Оливия Киттеридж (Страут) - страница 88

У Генри на ноге, там, где задралась брючина, на белой безволосой коже видны пятна старческой «гречки». Он тихо произносит: «Ох, господи, — а потом спрашивает: — Как вы думаете, вы не могли бы достать одеяло для моей жены?» У Оливии зубы выбивают дробь.

— Ты думаешь, вам тут что — долбаный отель? — отвечает Синяя Маска. — Заткни свою грёбаную мать-перемать.

— Но ведь она…

— Генри! — резко говорит Оливия. — Помолчи!

Медсестра продолжает молча плакать.

Нет, Оливии не удается расположить мазки по порядку, но Синяя Маска очень нервничал, Оливия поняла это почти с самого начала: он был перепуган до смерти. Он постоянно подергивал коленями, вверх-вниз, вверх-вниз. Молодой — это она тоже сразу поняла. Когда он подтянул повыше рукава нейлоновой куртки, его запястья были мокры от пота. А потом она заметила, что у него почти нет ногтей на пальцах. Никогда в жизни, за все годы преподавания в школе ей не приходилось видеть, чтобы ногти были так яростно обгрызены, почти до основания. Парень все время подносил кончики пальцев ко рту, просовывая их сквозь прорезь Маски с какой-то свирепостью, даже ту руку, в которой держал револьвер, он тянул ко рту и быстро прикусывал сгиб большого пальца — большую ярко-красную шишку.

— А ну, опусти свою грёбаную башку, — велел он Генри, — прекрати, мать твою, за мной наблюдать.

— Вам очень нужно так грязно выражаться? — спросил Генри, глядя в пол; его вьющиеся волосы как-то свалились у него в другую сторону, поперек головы.
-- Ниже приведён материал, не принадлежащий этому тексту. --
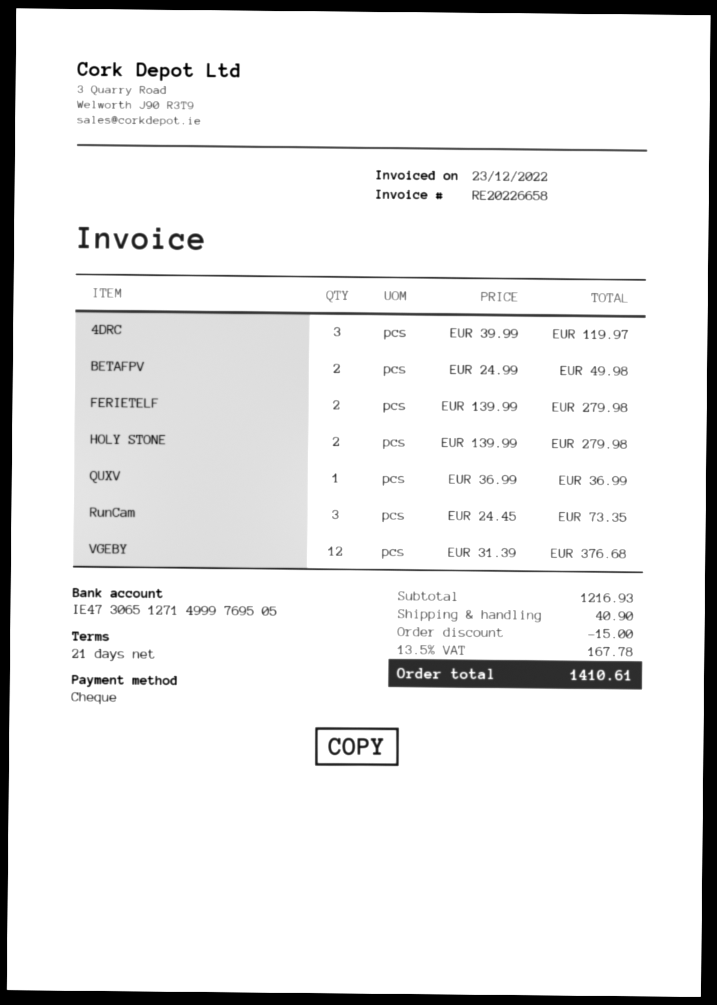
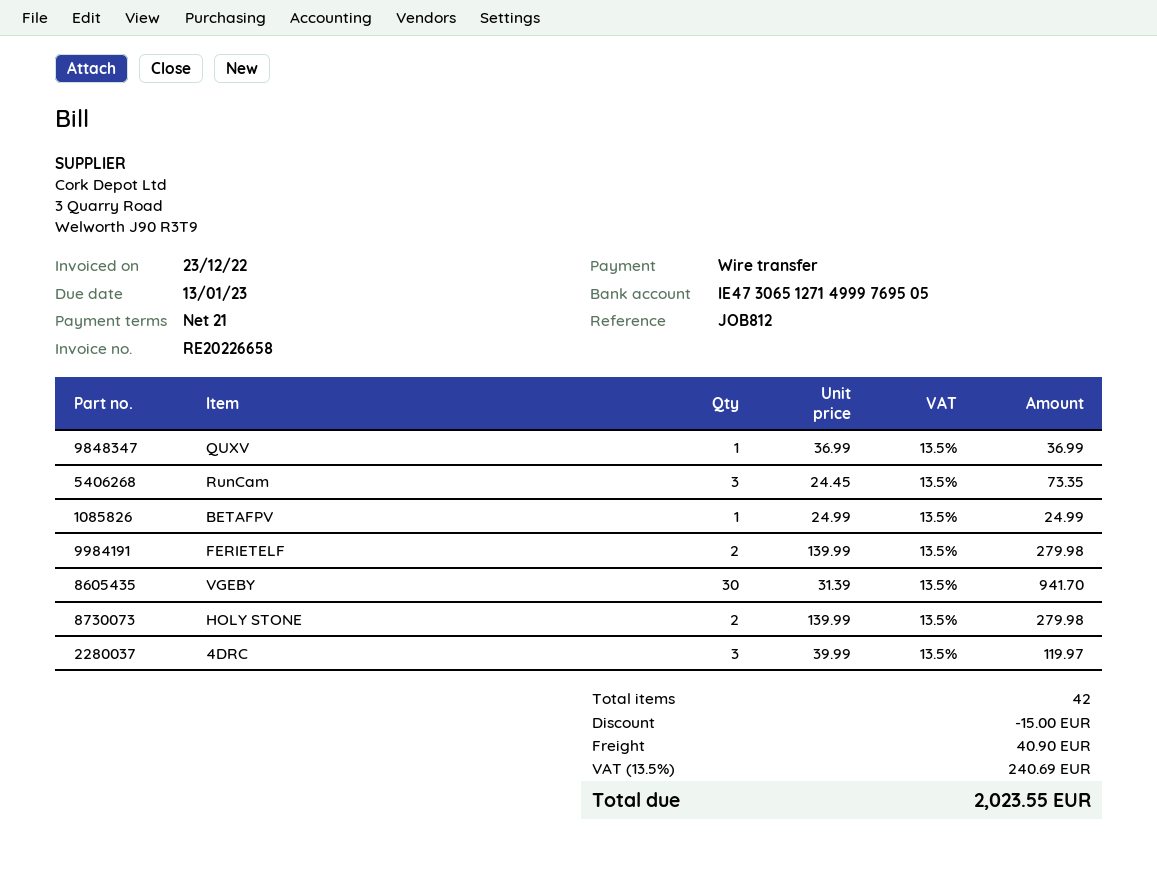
payment method: cheque -> bank transfer
BETAFPV: 2 x 24.99 = 49.98 -> 1 x 24.99 = 24.99
VGEBY: 12 x 31.39 = 376.68 -> 30 x 31.39 = 941.70
tax: 13.5% = 167.78 -> 13.5% = 240.69
total: 1410.61 -> 2023.55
— Ты что сказал? — Голос парня взлетел так высоко, что казалось, вот-вот сорвется. — Что ты такое, мать твою, сказал, а, старикан?

— Генри, пожалуйста, — попросила Оливия. — Помолчи, пока нас всех из-за тебя не убили.

И еще это: Синяя Маска наклоняется вперед, заинтересовавшись Генри.

— Ну, старикан, что это такое ты, мать твою перемать, мне сказал?

Генри поворачивает свою большую голову набок, хмурит густые брови. Синяя Маска поднимается, утыкает дуло револьвера в плечо Генри.

— А ну, отвечай мне! Что ты, вбогадушумать, мне сказал?

(А Оливия сейчас, сворачивая за мельницу и подъезжая к городу, вспоминает знакомое чувство безумного разочарования, абсолютной беспомощности, когда она сама требовала от маленького Кристофера: «Отвечай мне!» Кристофер всегда был молчаливым ребенком, молчуном, таким же, каким был ее отец.)

Генри выпаливает:

— Я сказал, что вам вовсе не нужно так грязно выражаться. — И еще к тому же выпаливает: — Постыдились бы собственных губ!

И тут парень утыкает револьвер Генри в лицо, прямо в щеку, его палец уже на спусковом крючке.